Web interface edit records
• • •

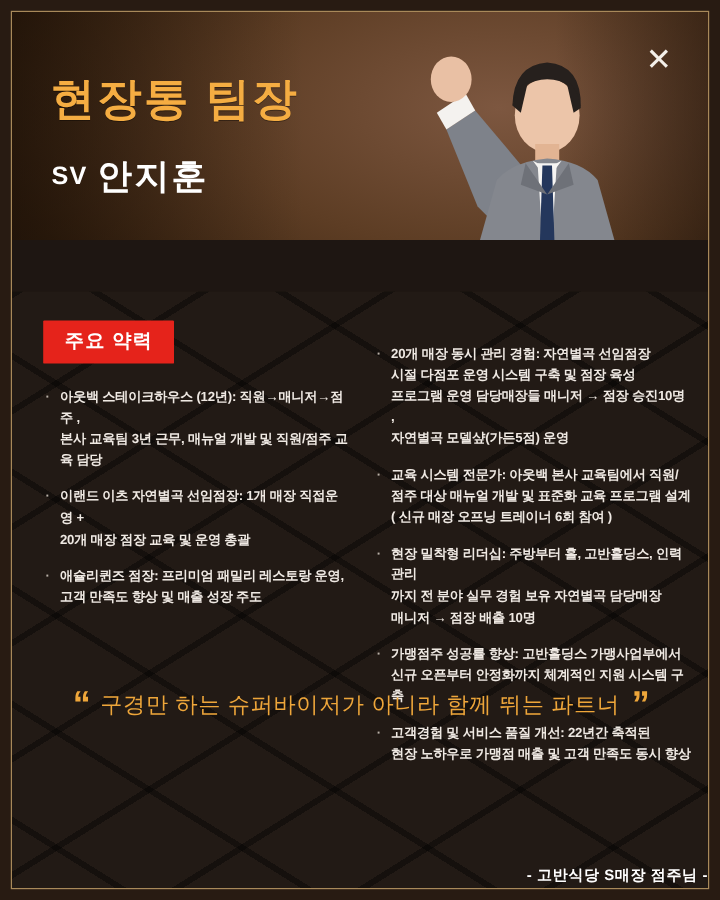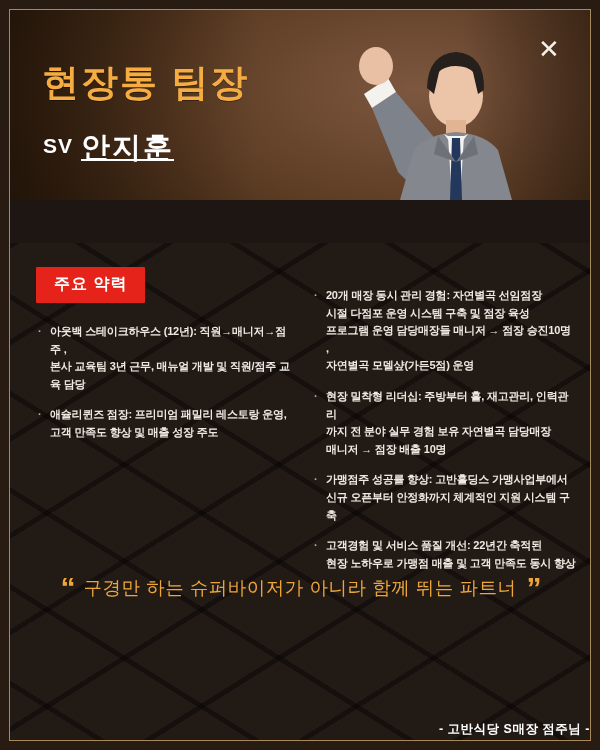--- a/index.html
+++ b/index.html
@@ -28,21 +28,21 @@
       radial-gradient(95% 150% at 70% 42%, #7d5740 0%, #5d3d24 42%, #39230f 78%, #2b1a0c 100%);
     overflow:hidden;
   }
   .hero-title{
     position:absolute;left:32px;top:48px;
     font-size:37px;font-weight:800;letter-spacing:2px;
     color:#f5ad42;text-shadow:0 1px 0 rgba(0,0,0,.35);
   }
   .hero-name{position:absolute;left:33px;top:118px;color:#ffffff;}
   .hero-name .sv{font-size:21px;font-weight:800;letter-spacing:1px;margin-right:8px;vertical-align:4px;}
-  .hero-name .nm{font-size:29px;font-weight:800;letter-spacing:2px;text-decoration:underline;}
+  .hero-name .nm{font-size:29px;font-weight:800;letter-spacing:2px;}
 
   .close-btn{
     position:absolute;top:24px;right:26px;width:30px;height:30px;
     color:#f4f0ea;font-size:26px;line-height:30px;text-align:center;
     font-weight:400;cursor:pointer;
   }
 
   .photo{position:absolute;right:42px;bottom:0;width:260px;height:178px;}
 
   
@@ -137,32 +137,37 @@
     </div>
 
     <div class="body">
       <div class="columns">
 
         <div class="col">
           <span class="badge">주요 약력</span>
           <ul class="points">
             <li>아웃백 스테이크하우스 (12년): 직원→매니저→점주 ,
 본사 교육팀 3년 근무, 매뉴얼 개발 및 직원/점주 교육 담당</li>
+            <li>이랜드 이츠 자연별곡 선임점장: 1개 매장 직접운영 +
+20개 매장 점장 교육 및 운영 총괄</li>
             <li>애슐리퀸즈 점장: 프리미엄 패밀리 레스토랑 운영,
 고객 만족도 향상 및 매출 성장 주도</li>
           </ul>
         </div>
 
         <div class="col col-right">
           <ul class="points">
             <li>20개 매장 동시 관리 경험: 자연별곡 선임점장
 시절 다점포 운영 시스템 구축 및 점장 육성
 프로그램 운영 담당매장들 매니저 → 점장 승진10명 ,
 자연별곡 모델샾(가든5점) 운영</li>
-            <li>현장 밀착형 리더십: 주방부터 홀, 재고관리, 인력관리
+            <li>교육 시스템 전문가: 아웃백 본사 교육팀에서 직원/
+점주 대상 매뉴얼 개발 및 표준화 교육 프로그램 설계
+( 신규 매장 오프닝 트레이너 6회 참여 )</li>
+            <li>현장 밀착형 리더십: 주방부터 홀, 고반홀딩스, 인력관리
 까지 전 분야 실무 경험 보유 자연별곡 담당매장
 매니저 → 점장 배출 10명</li>
             <li>가맹점주 성공률 향상: 고반홀딩스 가맹사업부에서
 신규 오픈부터 안정화까지 체계적인 지원 시스템 구축</li>
             <li>고객경험 및 서비스 품질 개선: 22년간 축적된
 현장 노하우로 가맹점 매출 및 고객 만족도 동시 향상</li>
           </ul>
         </div>
 
       </div>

• • •

WHAT NEEDS TO BE DONE: Would you return all of the data above word for word, omitting every picture?

SOLUTION BELOW:
--- a/index.html
+++ b/index.html
@@ -28,21 +28,21 @@
       radial-gradient(95% 150% at 70% 42%, #7d5740 0%, #5d3d24 42%, #39230f 78%, #2b1a0c 100%);
     overflow:hidden;
   }
   .hero-title{
     position:absolute;left:32px;top:48px;
     font-size:37px;font-weight:800;letter-spacing:2px;
     color:#f5ad42;text-shadow:0 1px 0 rgba(0,0,0,.35);
   }
   .hero-name{position:absolute;left:33px;top:118px;color:#ffffff;}
   .hero-name .sv{font-size:21px;font-weight:800;letter-spacing:1px;margin-right:8px;vertical-align:4px;}
-  .hero-name .nm{font-size:29px;font-weight:800;letter-spacing:2px;text-decoration:underline;}
+  .hero-name .nm{font-size:29px;font-weight:800;letter-spacing:2px;}
 
   .close-btn{
     position:absolute;top:24px;right:26px;width:30px;height:30px;
     color:#f4f0ea;font-size:26px;line-height:30px;text-align:center;
     font-weight:400;cursor:pointer;
   }
 
   .photo{position:absolute;right:42px;bottom:0;width:260px;height:178px;}
 
   
@@ -137,32 +137,37 @@
     </div>
 
     <div class="body">
       <div class="columns">
 
         <div class="col">
           <span class="badge">주요 약력</span>
           <ul class="points">
             <li>아웃백 스테이크하우스 (12년): 직원→매니저→점주 ,
 본사 교육팀 3년 근무, 매뉴얼 개발 및 직원/점주 교육 담당</li>
+            <li>이랜드 이츠 자연별곡 선임점장: 1개 매장 직접운영 +
+20개 매장 점장 교육 및 운영 총괄</li>
             <li>애슐리퀸즈 점장: 프리미엄 패밀리 레스토랑 운영,
 고객 만족도 향상 및 매출 성장 주도</li>
           </ul>
         </div>
 
         <div class="col col-right">
           <ul class="points">
             <li>20개 매장 동시 관리 경험: 자연별곡 선임점장
 시절 다점포 운영 시스템 구축 및 점장 육성
 프로그램 운영 담당매장들 매니저 → 점장 승진10명 ,
 자연별곡 모델샾(가든5점) 운영</li>
-            <li>현장 밀착형 리더십: 주방부터 홀, 재고관리, 인력관리
+            <li>교육 시스템 전문가: 아웃백 본사 교육팀에서 직원/
+점주 대상 매뉴얼 개발 및 표준화 교육 프로그램 설계
+( 신규 매장 오프닝 트레이너 6회 참여 )</li>
+            <li>현장 밀착형 리더십: 주방부터 홀, 고반홀딩스, 인력관리
 까지 전 분야 실무 경험 보유 자연별곡 담당매장
 매니저 → 점장 배출 10명</li>
             <li>가맹점주 성공률 향상: 고반홀딩스 가맹사업부에서
 신규 오픈부터 안정화까지 체계적인 지원 시스템 구축</li>
             <li>고객경험 및 서비스 품질 개선: 22년간 축적된
 현장 노하우로 가맹점 매출 및 고객 만족도 동시 향상</li>
           </ul>
         </div>
 
       </div>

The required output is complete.